[[ THE DATA, beginning ]]
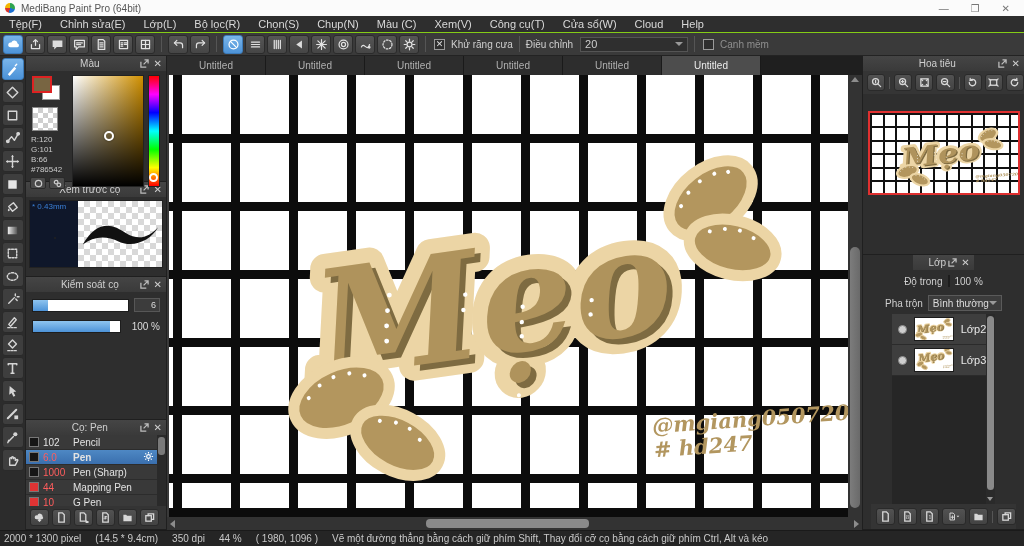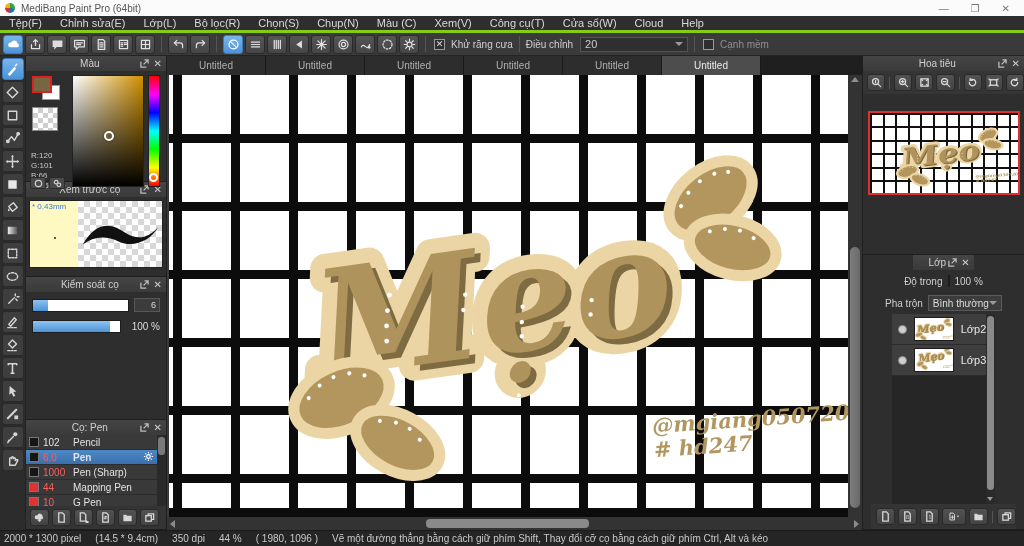--- a/index.html
+++ b/index.html
@@ -8,21 +8,21 @@
 
   
   .titlebar { height:16px; background:#fbfbfb; display:flex; align-items:center; font-size:10px; color:#555; }
   .logo { width:10px; height:10px; border-radius:50%; margin:0 6px 0 5px;
           background:conic-gradient(#2ea44f 0 30%, #1b6fd0 30% 55%, #d8342c 55% 75%, #f2b600 75% 100%); }
   .winbtns { margin-left:auto; display:flex; gap:22px; padding-right:14px; color:#777; font-size:10px; }
   .winbtns span { cursor:default; }
 
   
   .menubar { height:17px; background:#2e2e2e; display:flex; align-items:center; gap:0;
-             font-size:11px; color:#d9d9d9; border-bottom:3px solid #84cc16; }
+             font-size:11px; color:#d9d9d9; border-bottom:1px solid #84cc16; }
   .menubar span { padding:0 9px; }
 
   
   .toolbar { height:23px; background:#3a3a3a; display:flex; align-items:center; padding-left:3px; gap:2px;
              border-bottom:1px solid #232323; font-size:10px; color:#cfcfcf; }
   .tbtn { width:20px; height:19px; background:linear-gradient(#555,#464646); border:1px solid #2b2b2b;
           border-radius:3px; display:flex; align-items:center; justify-content:center; }
   .tbtn.blue { background:linear-gradient(#79b5ea,#4d93d8); border-color:#3d7cba; }
   .tbtn svg { width:13px; height:13px; stroke:#e2e2e2; fill:none; stroke-width:1.5; stroke-linecap:round; stroke-linejoin:round; }
   .tbtn.blue svg { stroke:#fff; }
@@ -57,37 +57,37 @@
   .phead .pico svg { width:9px; height:9px; stroke:#bdbdbd; fill:none; stroke-width:1.4; }
   .phead .px { font-size:10px; color:#cfcfcf; margin-right:4px; font-weight:bold; }
 
   
   .colorbody { display:flex; padding:4px 3px 2px 4px; gap:4px; }
   .swcol { width:38px; position:relative; font-size:8px; color:#c9c9c9; }
   .sw-bg { position:absolute; left:12px; top:10px; width:18px; height:15px; background:#fff; border:1px solid #999; }
   .sw-fg { position:absolute; left:2px; top:1px; width:20px; height:17px; background:#786542; border:2px solid #d22; }
   .sw-tr { position:absolute; left:2px; top:32px; width:26px; height:24px; border:1px solid #888;
            background:conic-gradient(#cfcfcf 25%,#fff 0 50%,#cfcfcf 0 75%,#fff 0); background-size:10px 10px; }
-  .rgbtxt { position:absolute; left:1px; top:76px; line-height:10px; }
+  .rgbtxt { position:absolute; left:1px; top:60px; line-height:10px; }
   .swbtns { position:absolute; left:0; top:102px; display:flex; gap:3px; }
   .swbtns div { width:16px; height:12px; background:#4a4a4a; border:1px solid #2a2a2a; border-radius:2px;
                 display:flex; align-items:center; justify-content:center; }
   .swbtns svg { width:9px; height:9px; stroke:#ccc; fill:none; stroke-width:1.4; }
   .svbox { width:72px; height:112px; position:relative; border:1px solid #222;
            background:linear-gradient(to bottom, rgba(0,0,0,0) 0%, #000 100%),
                       linear-gradient(to right, #fff 0%, #d09000 100%); }
   .svring { position:absolute; left:44%; top:50%; width:10px; height:10px; border:2px solid #fff; border-radius:50%;
             box-shadow:0 0 2px rgba(0,0,0,.6); }
   .huebar { width:12px; height:112px; position:relative; border:1px solid #222;
             background:linear-gradient(to bottom,#f00,#f0f,#00f,#0ff,#0f0,#ff0,#f00); }
   .huering { position:absolute; left:0px; bottom:4px; width:9px; height:9px; border:2px solid #fff; border-radius:50%; }
 
   
   .prevbody { display:flex; margin:3px; height:68px; border:1px solid #222; }
-  .prevleft { width:48px; background:#fef9c3; position:relative; }
+  .prevleft { width:48px; background:#0f172a; position:relative; }
   .prevleft .mm { position:absolute; left:2px; top:1px; font-size:8px; color:#3a7fd5; }
   .prevleft .dot { position:absolute; left:50%; top:55%; width:2px; height:2px; background:#222; border-radius:50%; }
   .prevright { flex:1; background:conic-gradient(#d8d8d8 25%,#fff 0 50%,#d8d8d8 0 75%,#fff 0); background-size:12px 12px; }
   .prevright svg { width:100%; height:100%; }
 
   
   .ctrlbody { padding:6px 6px 4px 6px; display:flex; flex-direction:column; gap:8px; }
   .ctrlrow { display:flex; align-items:center; gap:5px; }
   .track { height:13px; background:#fff; border:1px solid #1d1d1d; position:relative; flex:1; }
   .fill-blue { position:absolute; left:0; top:0; bottom:0; background:linear-gradient(#8ec4ef,#4d93d8); }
[[ THE DATA, end ]]
Return all lines in the entries above that carry the word "padding".

   .winbtns { margin-left:auto; display:flex; gap:22px; padding-right:14px; color:#777; font-size:10px; }
   .menubar span { padding:0 9px; }
   .toolbar { height:23px; background:#3a3a3a; display:flex; align-items:center; padding-left:3px; gap:2px;
   .colorbody { display:flex; padding:4px 3px 2px 4px; gap:4px; }
   .ctrlbody { padding:6px 6px 4px 6px; display:flex; flex-direction:column; gap:8px; }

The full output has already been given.